The Submatrix struct allows you to copy various things into part of a matrix. Continuing on with the example above:

// M2 is a 3x3 DoubleMatrix
M[3..6, 3..6] = M2; // Assign a DoubleMatrix
M[3..6, 0..3] = M[0..3, 3..6]; // Assign a Submatrix
M[0..3, 3..6] = 4.5; // Assign a scalar

Working with the diagonal

gretlmat includes structs that make it easy to work with the diagonal, elements below the diagonal, and elements above the diagonal. Everything discussed in this section is intended to be used with square matrices.
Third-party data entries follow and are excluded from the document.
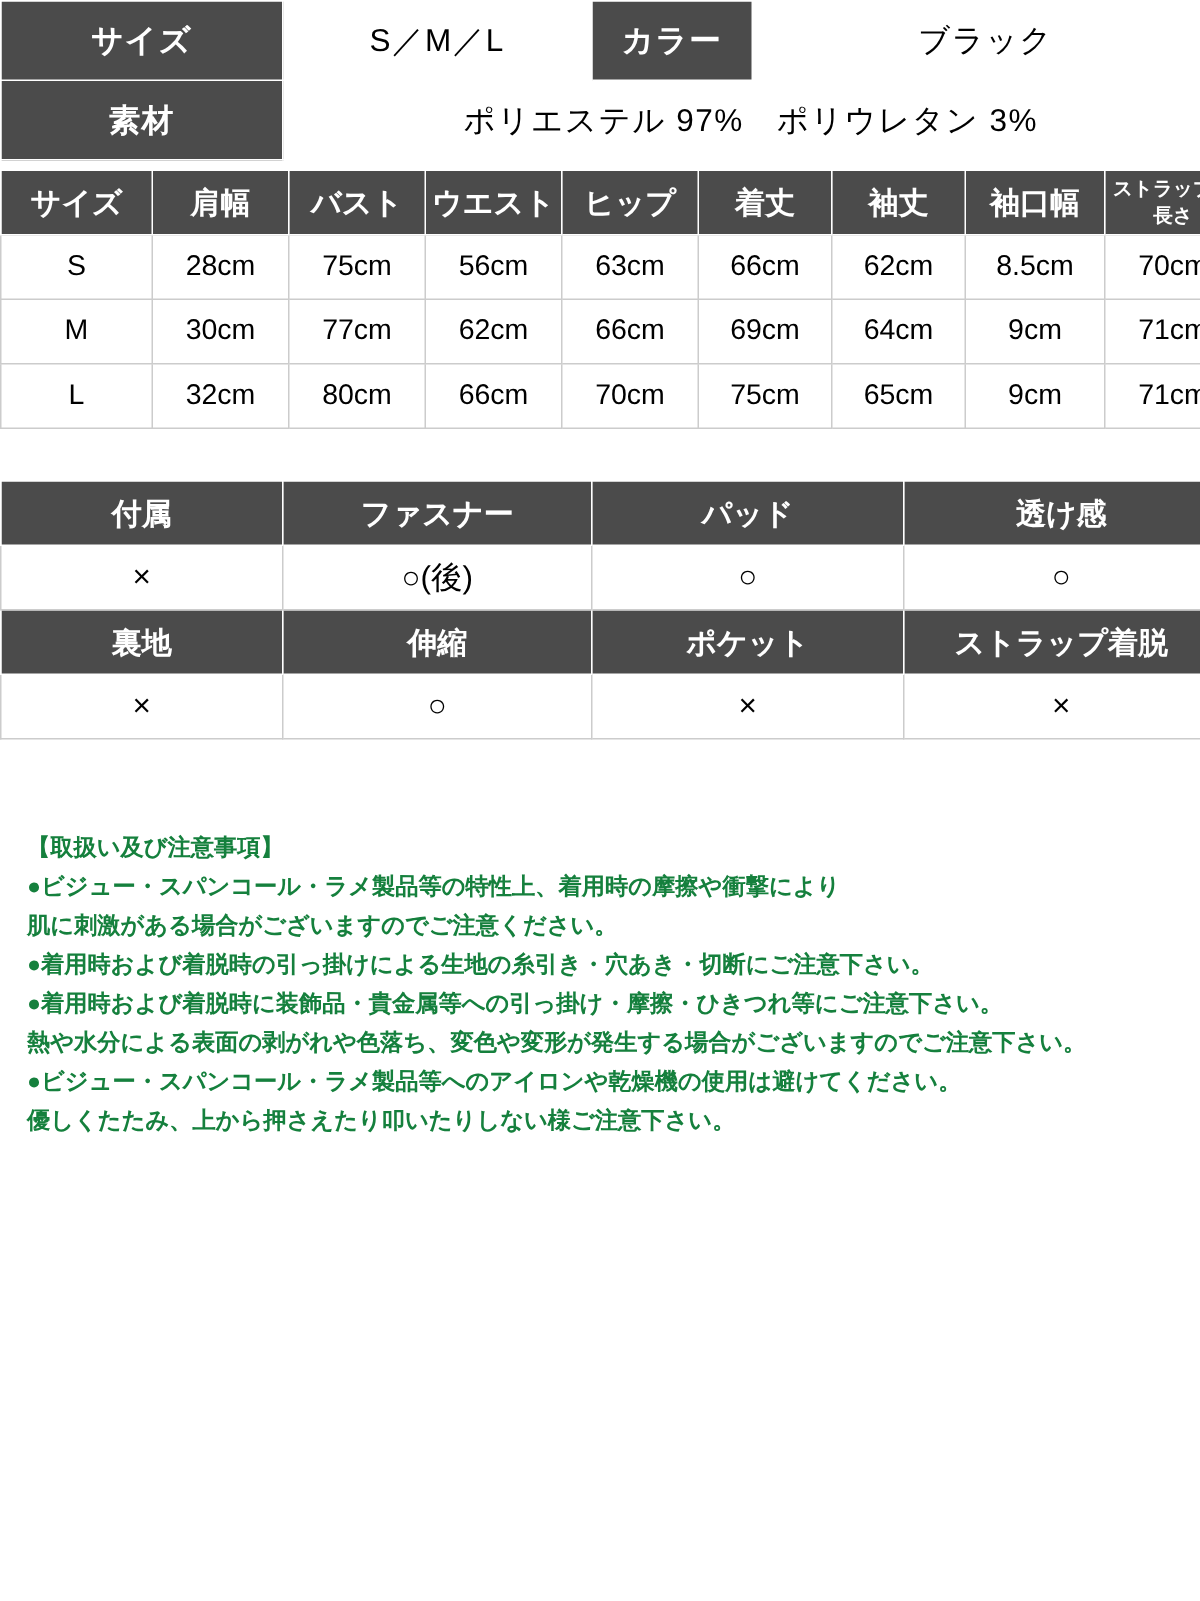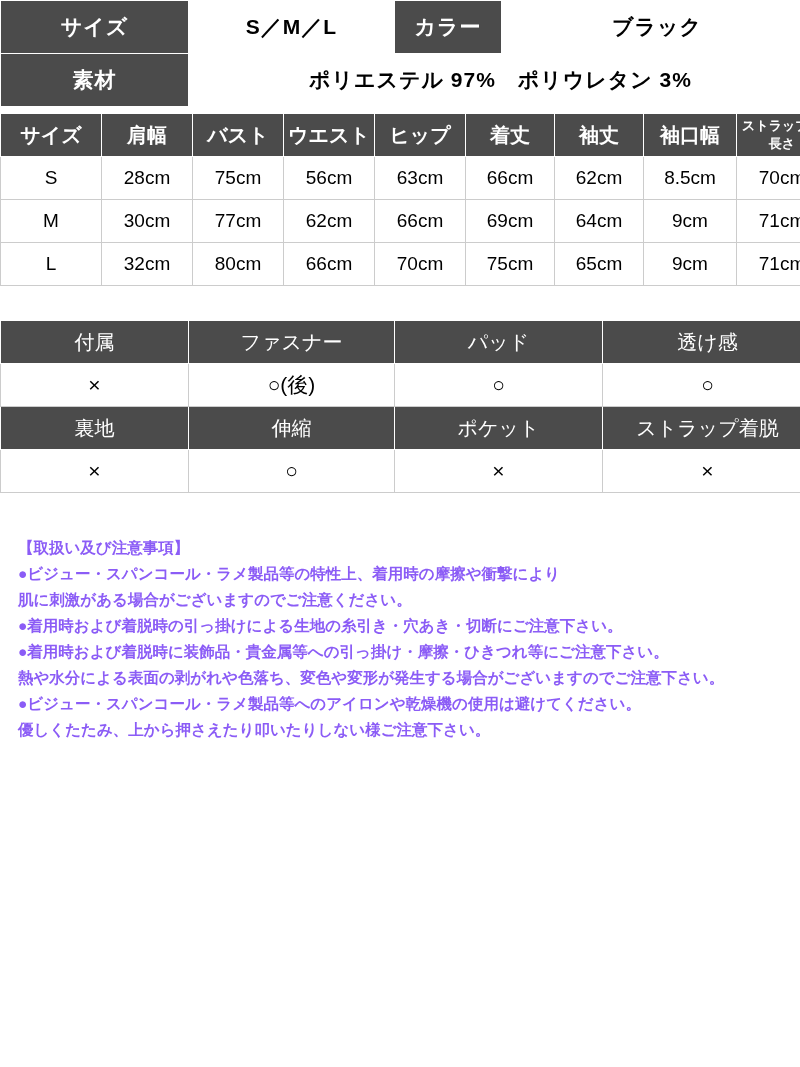"S／M／L" .spec-table td.val { font-weight: bold -> none }
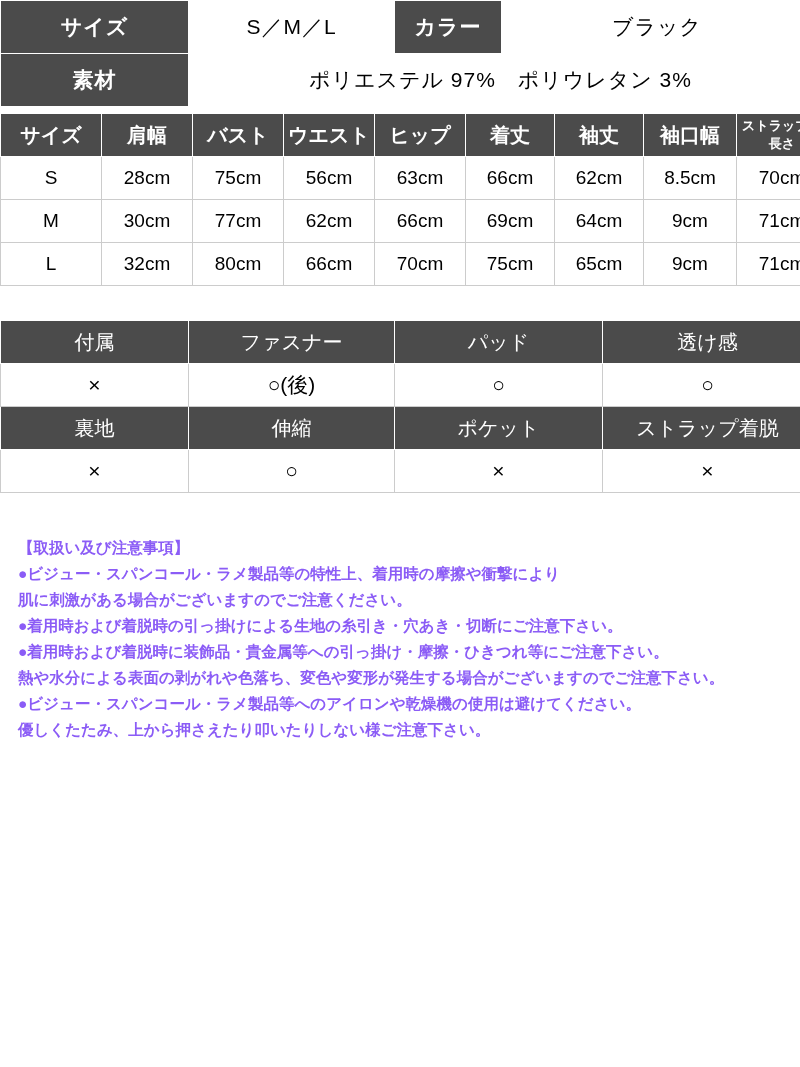"付属" .attr-table td.hd { font-weight: normal -> bold }
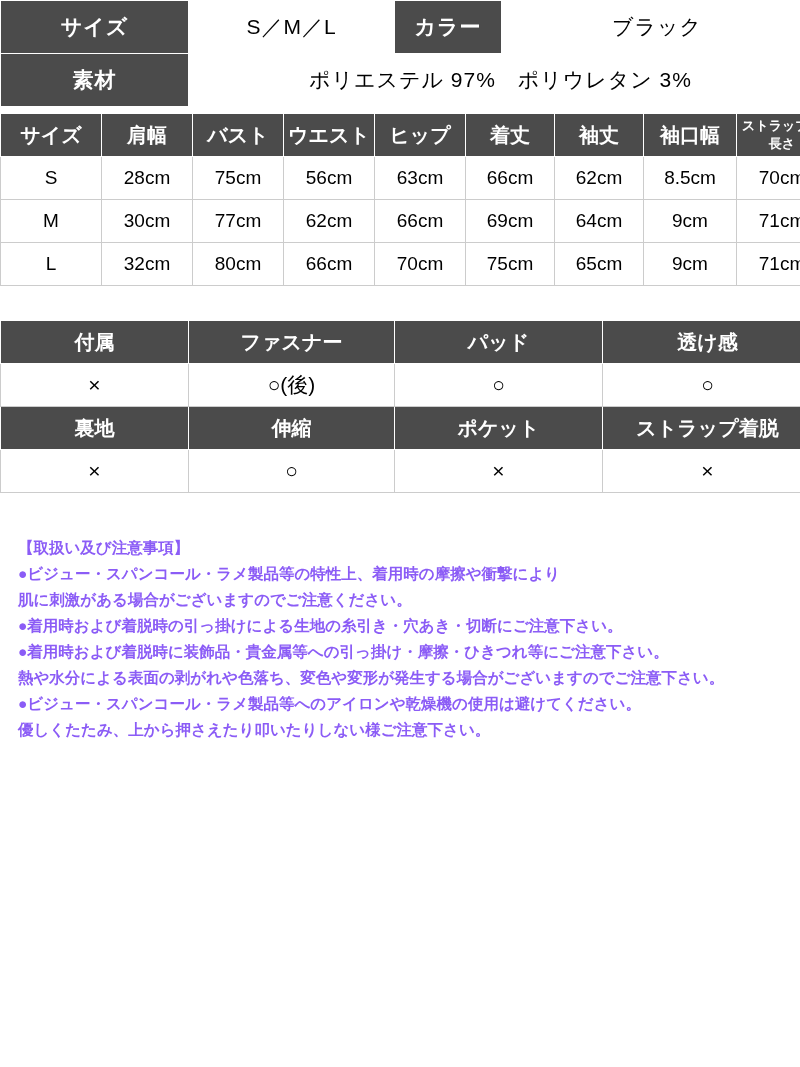"【取扱い及び注意事項】" .notes { color: #8b5cf6 -> #15803d; margin-top: 42px -> 60px }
Everything would generalize easily to non-square matrices and the main diagonal, but that's rarely of interest, so you should pull out an appropriate Submatrix of the data that gives you the main diagonal you want to work with.

BelowDiagonal

The BelowDiagonal struct allows you to perform operations on the part of a square matrix below the diagonal.

.mat

This method returns a DoubleMatrix with the same dimensions as the original matrix, but with all elements other than those below the diagonal set equal to zero.

.fill

Given a double[] with the an appropriate number of elements, fill in the elements below the diagonal by column. This is primarily of interest if you want to fill those elements with random values.

.array

Return a double[] holding the elements as if you stacked the part of the matrix below the diagonal by column.

opAssign

You can assign the part of a matrix below the diagonal to the same elements in another matrix. Alternatively, you can assign the part of matrix above the diagonal to the part below the diagonal in another matrix. In that case, the row and column indexes are reversed, so that you get a symmetric matrix if you apply that operation to itself.

.elements

Return an array of Element structs holding the values and indexes of each element below the diagonal.